It’s time to get our act together on Russia
Guy Verhofstadt
The man, identified only as Jens F, obtained PDF files with the floor plans during the course of his work for a company that was hired to maintain electrical equipment in the Bundestag’s buildings, the prosecutor’s office said in a statement.
Mr Verhofstadt tweeted: “If the media recently started to read like a John le Carré novel, it’s time to get our act together on Russia.
“Putin demands the EU to be strong, consistent and united!”
The spy row and Mr Verhofstadt’s tweet about EU standing up to Russia could further strain ties between Moscow and Berlin and strengthen the hand of opponents of the Nord Stream 2 pipeline that will link Russia and Germany under the Baltic Sea.
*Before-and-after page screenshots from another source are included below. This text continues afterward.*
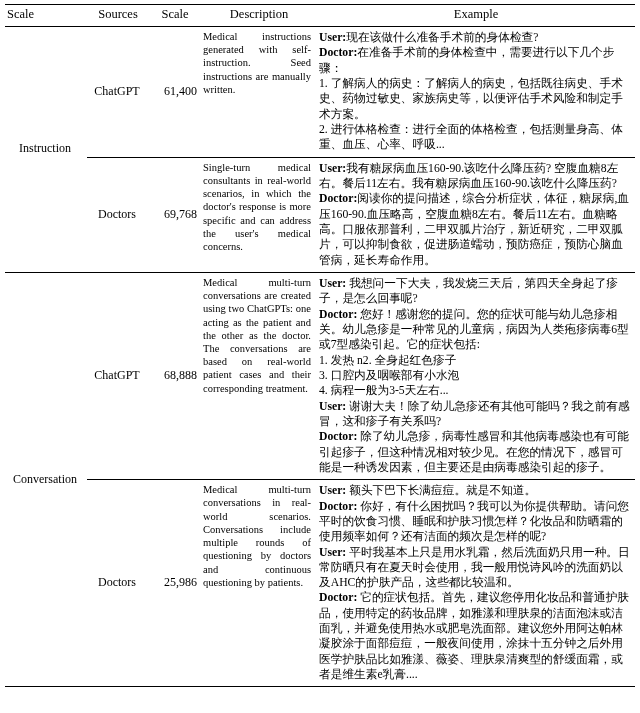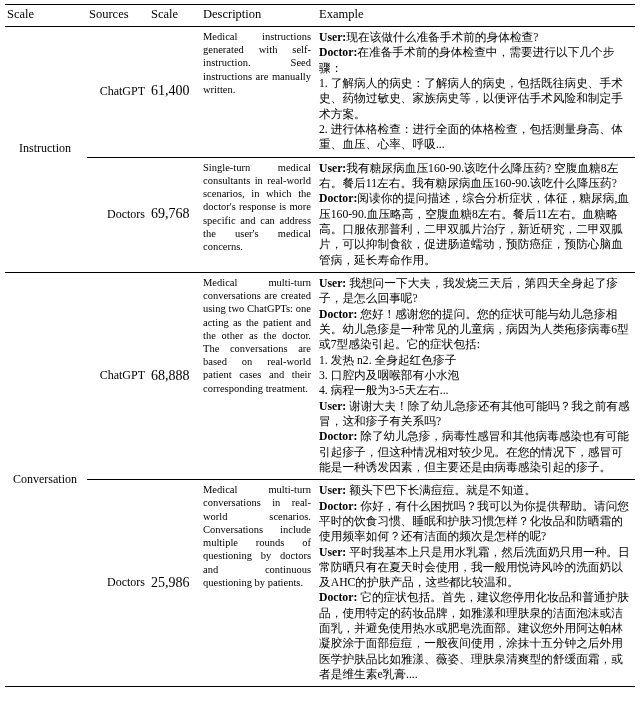"Sources" thead th { text-align: left -> center }
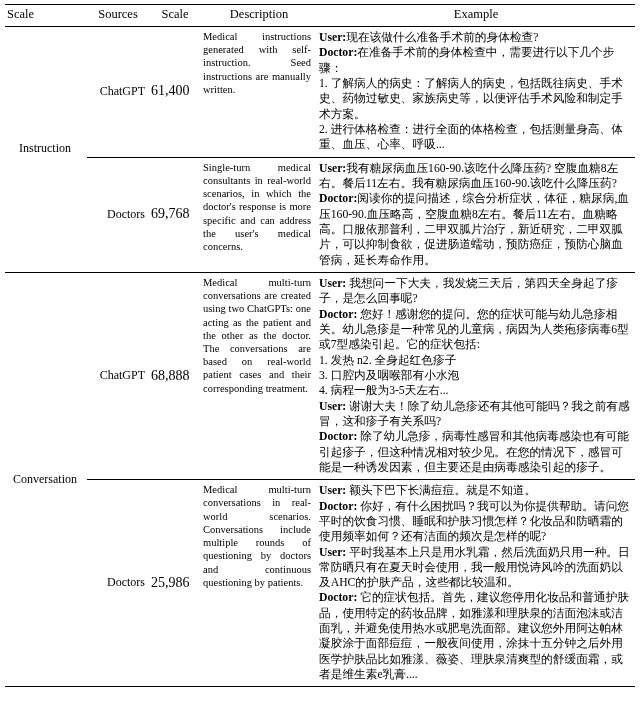"ChatGPT" td.c-source { text-align: right -> center }
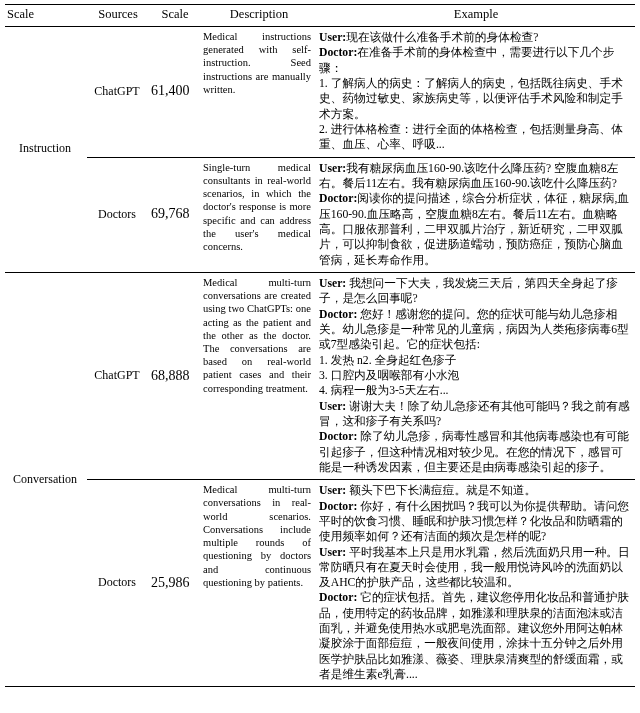"61,400" td.c-scale { font-size: 14px -> 12px; text-align: left -> right }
Critics, including new US President Joe Biden, have warned the project heightens Germany’s dependence on energy from an unreliable and potentially hostile partner.
Two opposition parties in the Bundestag, the Greens and the liberal Free Democrats, are also campaigning to bring it to a halt.
And Norbert Röttgen, the leading foreign policy expert of Angela Merkel’s centre-right Christian Democratic Union, describes it as an “instrument of political war”.
But Ms Merkel has stood by Nord Stream 2, insisting it is commercial rather than a political project and vowing to ensure work on the pipeline is finished.
Nord Stream 2 has also faced increased scrutiny as European relations with Russia have deteriorated over the treatment of Kremlin critic Alexei Navalny.
The European Parliament called last month for the EU to stop the pipeline being completed in response to Mr Navalny’s arrest.
Brussels bosses have insisted the EU does not need the Nord Stream 2 pipeline for its energy security but said any decision to stop the project carrying Russian natural gas to Germany would have to come from Berlin.
The £9billion pipeline project led by Russia’s state energy company Gazprom, which is more than 90 percent complete, would double the capacity of an existing undersea pipeline that bypasses Ukraine and deprives Kyiv of transit fees.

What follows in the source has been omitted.